14. Known caveats and constraints
pip inside the Conda environment
All pip invocations in this guide follow
export PATH=${VIRTUAL_ENV}/bin:${PATH}. If a SLURM script omits this
line and calls pip directly, packages will install into
~/.local/lib/python3.11/site-packages/ and consume home directory
quota.
N-gram speculative decoding in vLLM V1 mode
There is a known issue (vLLM GitHub issue #16883) in which n-gram
speculative decoding does not function correctly when vLLM is running in
V1 engine mode (VLLM_USE_V1=1). In vLLM 0.19.1, V1 is enabled by
default for supported models. If n-gram speculation produces no speedup
or incorrect output, disable V1 mode by setting VLLM_USE_V1=0 before
the serve call:
export VLLM_USE_V1=0
Add this line to the serve script above the vllm serve call if you
encounter issues with n-gram speculation.
N-gram speculation and workload fit
N-gram prompt lookup only benefits workloads where the model output closely follows the input prompt. For open-ended chat, creative writing, or reasoning tasks that do not quote the input, the acceptance rate will be low and the speculative overhead may cause a modest throughput reduction. Measure the acceptance rate in vLLM logs before committing to n-gram speculation in production.
FP8 KV cache with chunked prefill
There is a known interaction between --kv-cache-dtype fp8 and
--enable-chunked-prefill in vLLM versions below 0.17.0. This has
been resolved in the recommended vLLM 0.19.1.
Mixtral 8x7B context window
The config.json for mistralai/Mixtral-8x7B-v0.1 sets
"sliding_window": null and "max_position_embeddings": 32768.
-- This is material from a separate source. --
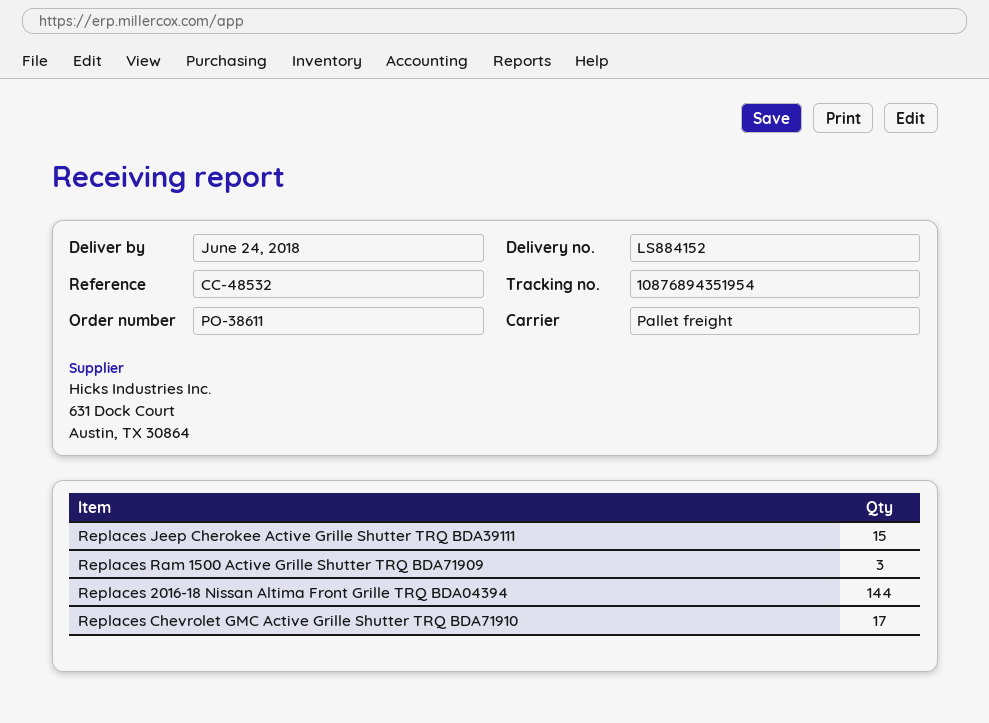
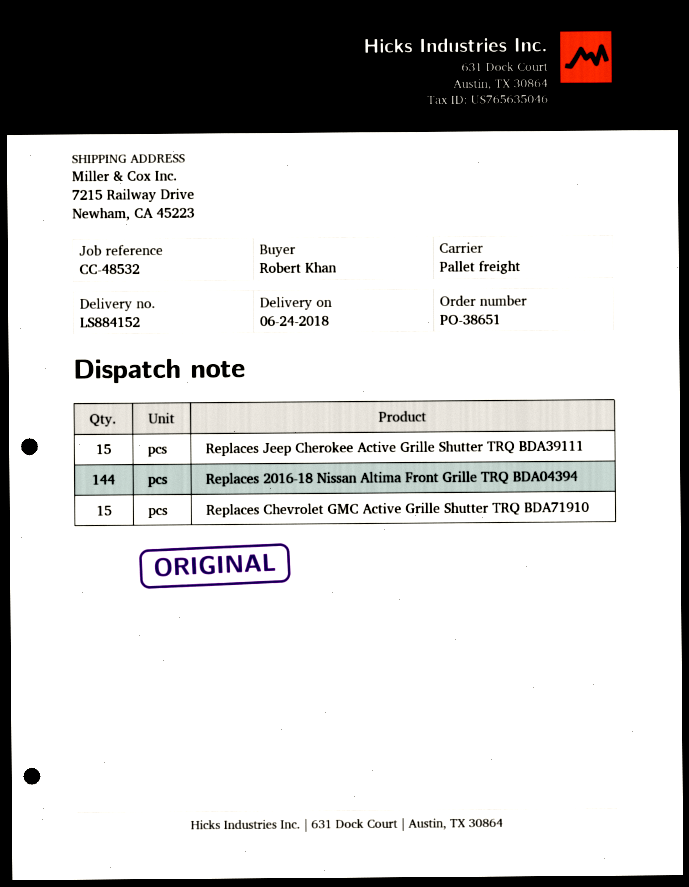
order number: PO-38611 -> PO-38651
Replaces Ram 1500 Active Grille Shutter TRQ BDA71909: 3 -> none
Replaces Chevrolet GMC Active Grille Shutter TRQ BDA71910: 17 -> 15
Mixtral 8x7B does not use Sliding Window Attention in its shipped form,
despite early documentation and secondary sources describing it as an
architectural feature. The practical maximum context for vLLM serving is
32,768 tokens, which is what --max-model-len 32768 uses in this
guide. There is no 8,192-token hard limit on reliable recall; this would
only apply if the model had been configured with a fixed sliding window,
which it is not.
Separate MoE tuning configs per model
The tuned Triton kernel configuration for Mixtral 8x7B at TP=2 is not
valid for Mixtral 8x22B at TP=4, as the expert dimensions and parallel
configuration differ. Use separate TUNING_DIR paths for each model
and point VLLM_TUNED_CONFIG_FOLDER to the correct directory in each
serve script.
GPU count and Discoverer+ etiquette
As Discoverer+ has only 2 DGX H200 nodes totalling 16 GPUs, requesting 2 GPUs for 8x7B or 4 GPUs for 8x22B is appropriate. Do not request 8 GPUs for either model; neither requires a full node, and doing so would unnecessarily deprive other users of GPU access.
Login node usage
On Discoverer+, all computationally or I/O-intensive operations must be submitted as SLURM jobs. This includes Conda environment creation, package installation, model weight downloading, server startup, and benchmarking.
Conda activation on Discoverer+
The guide uses export PATH=${VIRTUAL_ENV}/bin:${PATH} rather than
conda activate. This is the recommended approach on Discoverer+ and
does not require initialising a Conda shell.